The bill does not ask for relief as to the real estate of the wife conveyed by the deed of settlement, and the husband in his answer disclaims all title to it. As the only relief prayed for is in reference to the personal fund, the bill should have been wholly dismissed, the heirs of the wife having no interest therein.
The other judges concurred in the opinion of Robert- • son J.

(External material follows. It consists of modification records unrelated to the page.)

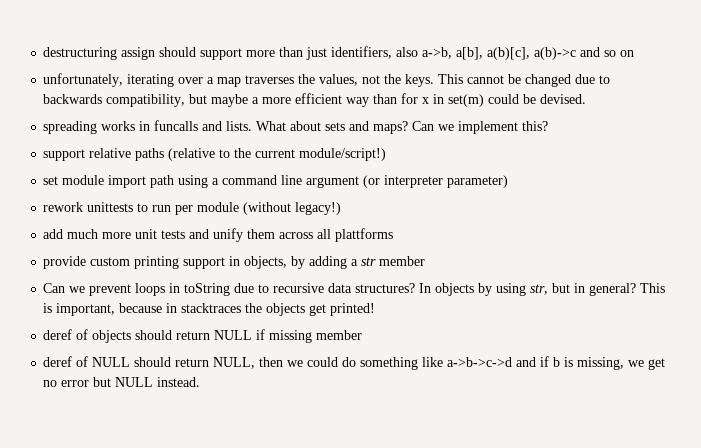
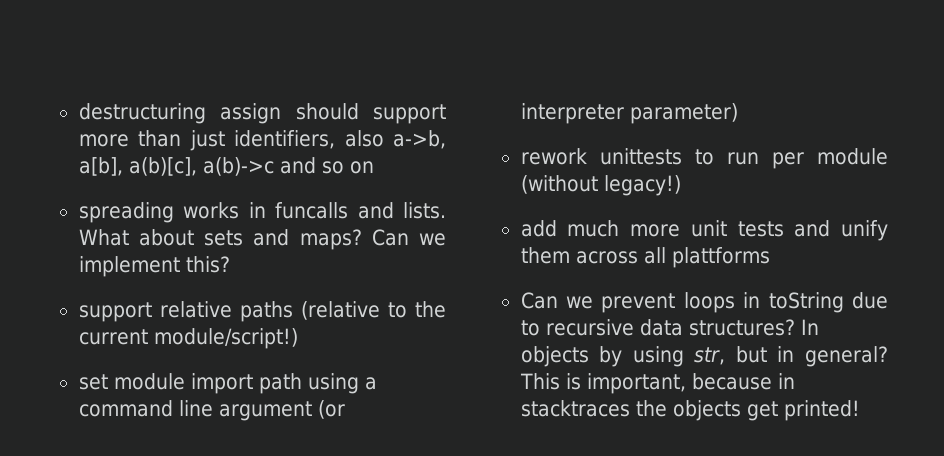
[43,73,611,87] [43,93,587,107] // unfortunately, iterating over a map traverses the values, not the keys. This cannot be changed due to backwards compatibility, but maybe a more efficient way than for x in set(m) could be devised. -> (374, 167) none
[43,256,426,269] // provide custom printing support in objects, by adding a str member -> (770, 257) none
[43,329,363,343] [43,356,666,370] [43,377,201,387] // deref of objects should return NULL if missing member // deref of NULL should return NULL, then we could do something like a->b->c->d and if b is missing, we get no error but NULL instead. -> (860, 410) none

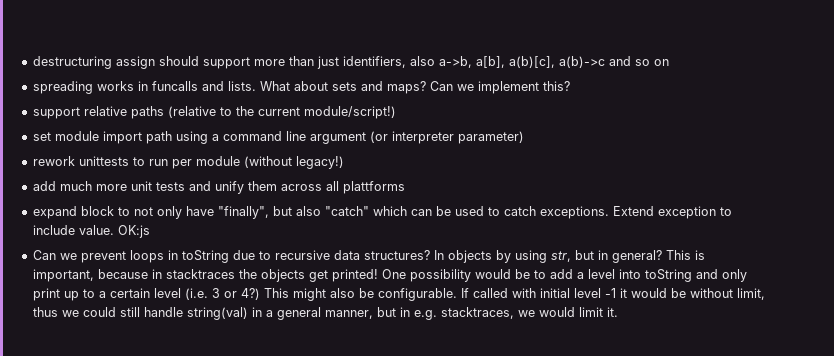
(770, 257) none -> [32,206,732,219] [32,225,150,238] // expand block to not only have "finally", but also "catch" which can be used to catch exceptions. Extend exception to include value. OK:js
(860, 410) none -> [381,269,747,282] [32,288,765,301] [32,307,618,320] One possibility would be to add a level into toString and only print up to a certain level (i.e. 3 or 4?) This might also be configurable. If called with initial level -1 it would be without limit, thus we could still handle string(val) in a general manner, but in e.g. stacktraces, we would limit it.

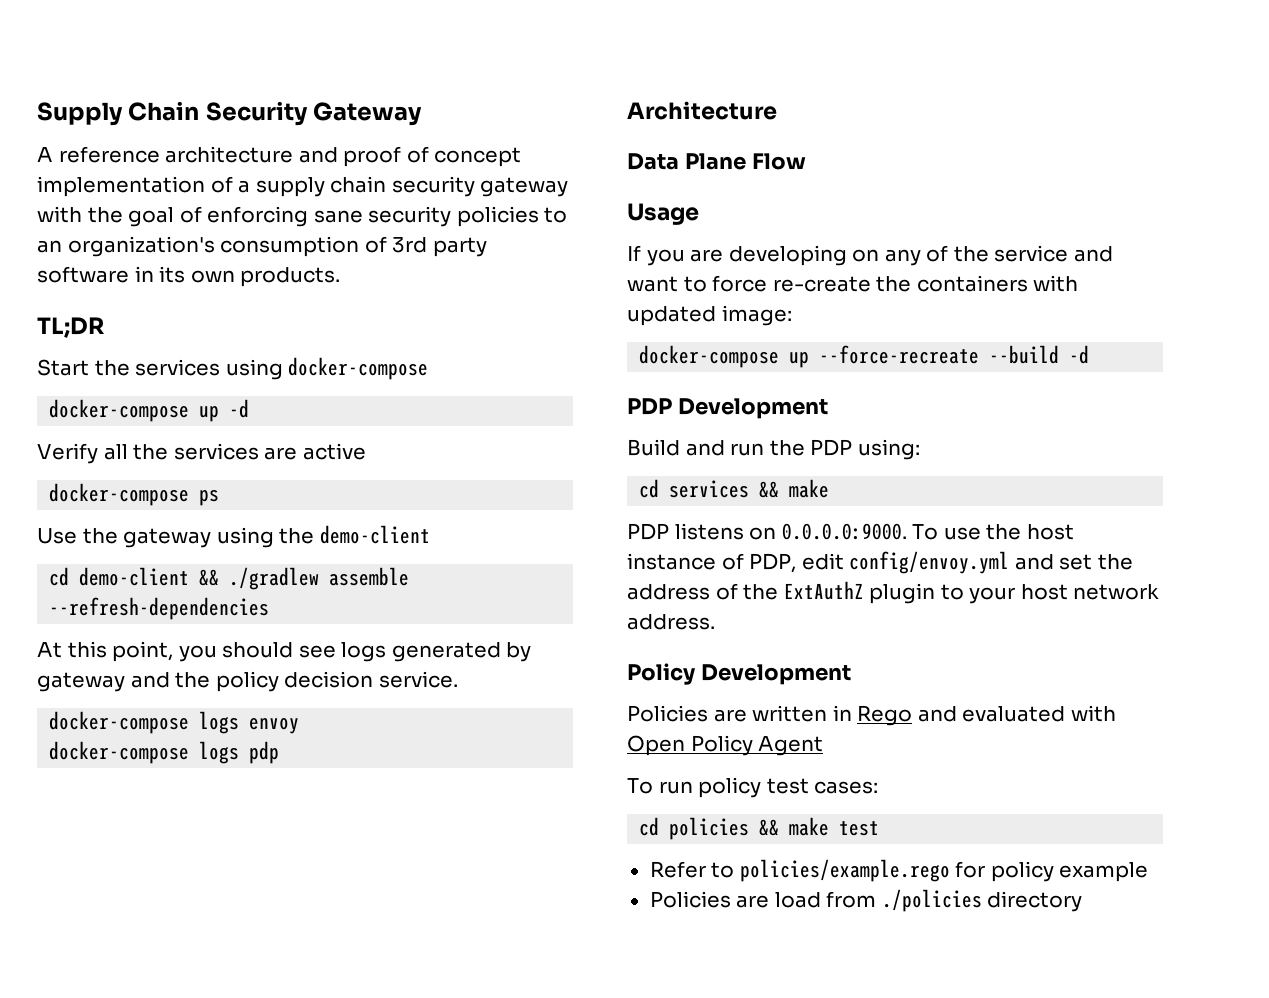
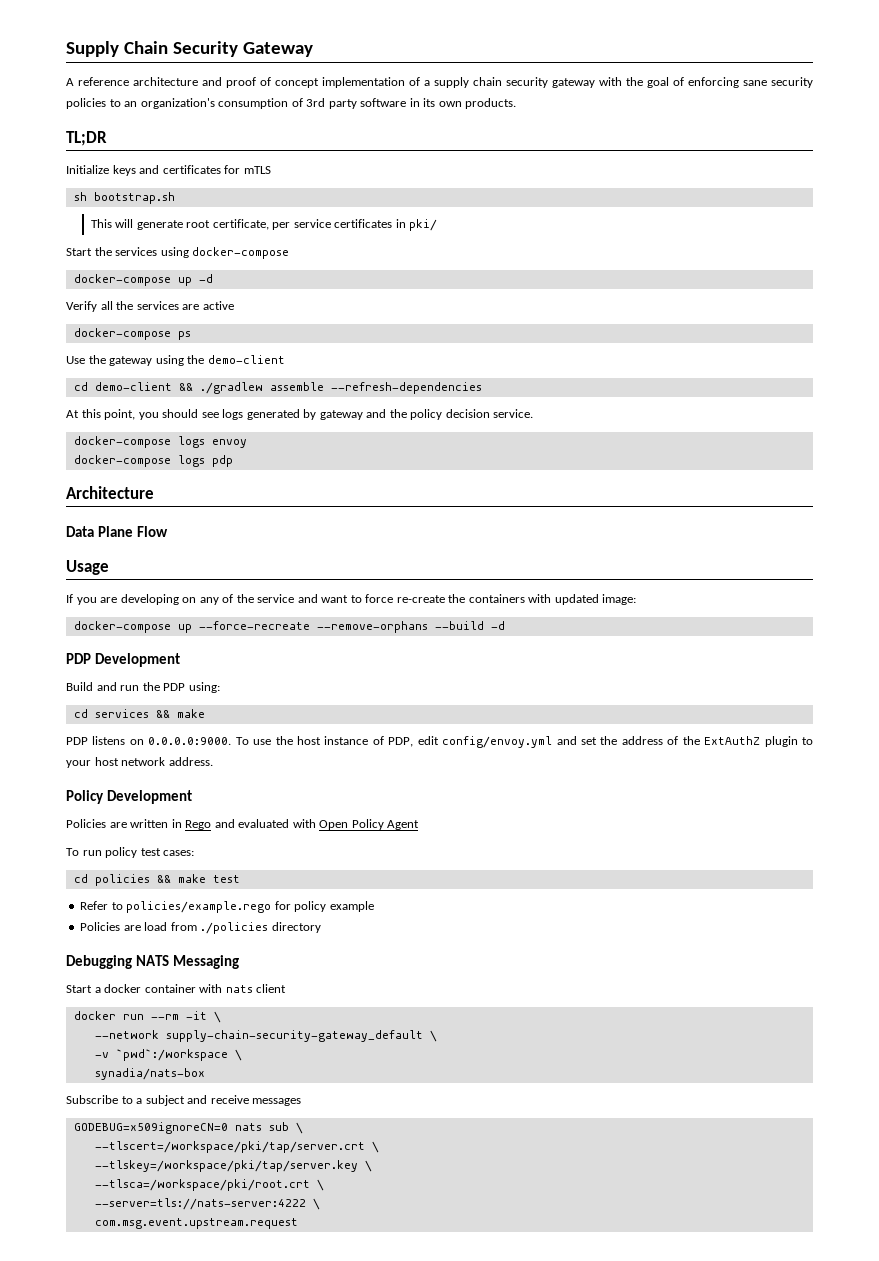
(105, 327) none -> [66,165,271,176] [73,192,175,204] [90,219,438,231] // Initialize keys and certificates for mTLS // sh bootstrap.sh // This will generate root certificate, per service certificates in pki/
(980, 354) none -> [316,621,428,633] --remove-orphans
(1083, 901) none -> [66,955,239,969] [66,984,287,993] [73,1011,221,1023] [94,1030,437,1042] [94,1049,242,1061] [94,1068,205,1080] [66,1095,302,1106] [73,1122,303,1134] [94,1141,379,1153] [94,1160,372,1172] [94,1179,324,1191] [94,1198,320,1210] [94,1218,298,1229] // Debugging NATS Messaging // Start a docker container with nats client // docker run --rm -it \ // --network supply-chain-security-gateway_default \ // -v `pwd`:/workspace \ // synadia/nats-box // Subscribe to a subject and receive messages // GODEBUG=x509ignoreCN=0 nats sub \ // --tlscert=/workspace/pki/tap/server.crt \ // --tlskey=/workspace/pki/tap/server.key \ // --tlsca=/workspace/pki/root.crt \ // --server=tls://nats-server:4222 \ // com.msg.event.upstream.request

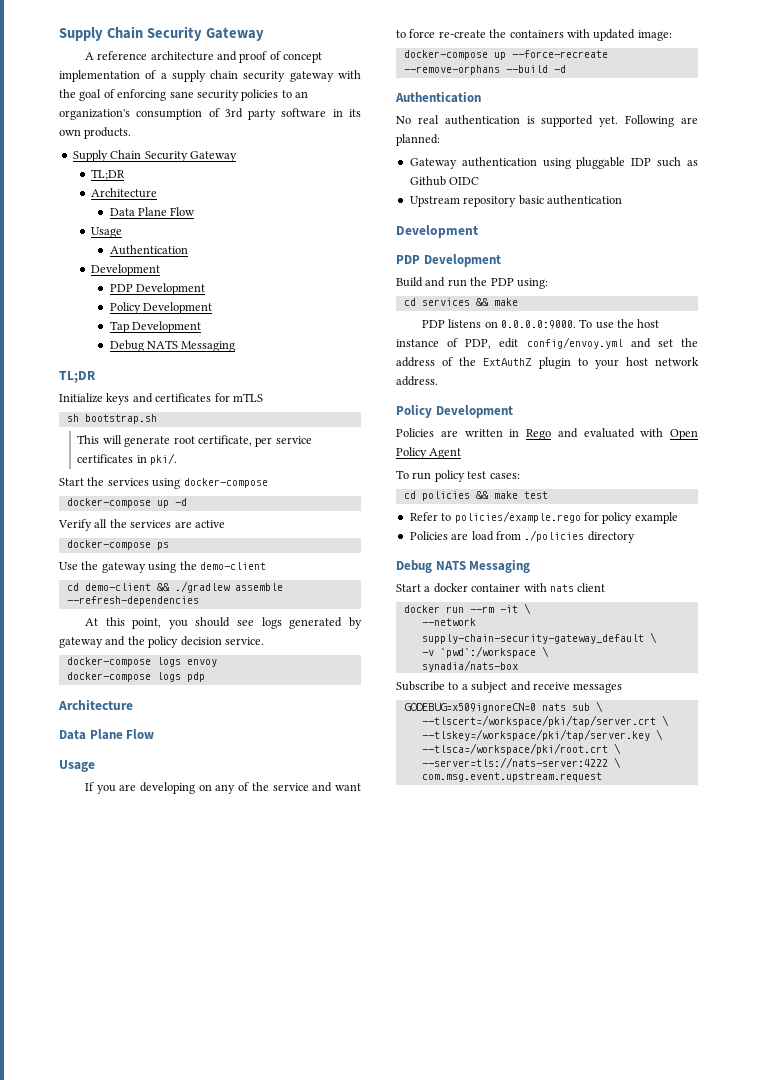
(517, 103) none -> [72,150,237,162] [91,169,126,180] [91,188,158,198] [109,207,196,216] [91,227,123,238] [109,245,188,255] [91,264,161,276] [109,283,205,295] [109,302,212,314] [109,321,201,333] [109,340,236,352] // Supply Chain Security Gateway // TL;DR // Architecture // Data Plane Flow // Usage // Authentication // Development // PDP Development // Policy Development // Tap Development // Debug NATS Messaging
[409,219,438,231] pki/ -> [150,453,178,465] pki/.
(505, 625) none -> [395,92,481,103] [396,115,698,127] [396,134,440,146] [409,157,698,169] [409,176,480,186] [409,195,622,207] [396,225,478,238] // Authentication // No real authentication is supported yet. Following are planned: // Gateway authentication using pluggable IDP such as Github OIDC // Upstream repository basic authentication // Development
[66,955,132,969] Debugging -> [396,560,432,573] Debug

The decree of the court is as follows:
*283The court is of opinion that upon the death of Mrs. Mitchell without exercising the power of appointment given her by the deed of the 14th day of November, 1849, the personal property conveyed therein passed to her husband, the appellant^ and the real estate to her heirs at law. And the court is further of opinion that the property conveyed to the appellant by Thomas P. Preston and Susan his wife, is not to be regarded as a part of the realty subject of said trust, but that the same, to the extent of the money advanced by Mrs. Mitchell to the appellant, and invested by him in the said land, is to be regarded as part of the personalty subject of said trust, which upon her death without exercising said power of appointment, devolved upon-him as her surviving husband and administrator. The court is therefore of opinion that the appellant could not be required to surrender and convey said land to the appellees her heirs at law, nor to account for the rents and profits thereof. The court is therefore of opinion that there is no error in so much of said decree as dismisses the bill as to the slaves and personal property in said deed mentioned;' but that so much of said decree as relates to the property conveyed to the appellant' by said Preston and wife, is erroneous. The said decree is therefore reversed with costs, &c.—and this court proceeding to render such decree as said Circuit court ought to have rendered, it is adjudged, ordered and decreed that said bill be wholly dismissed, with costs, &c.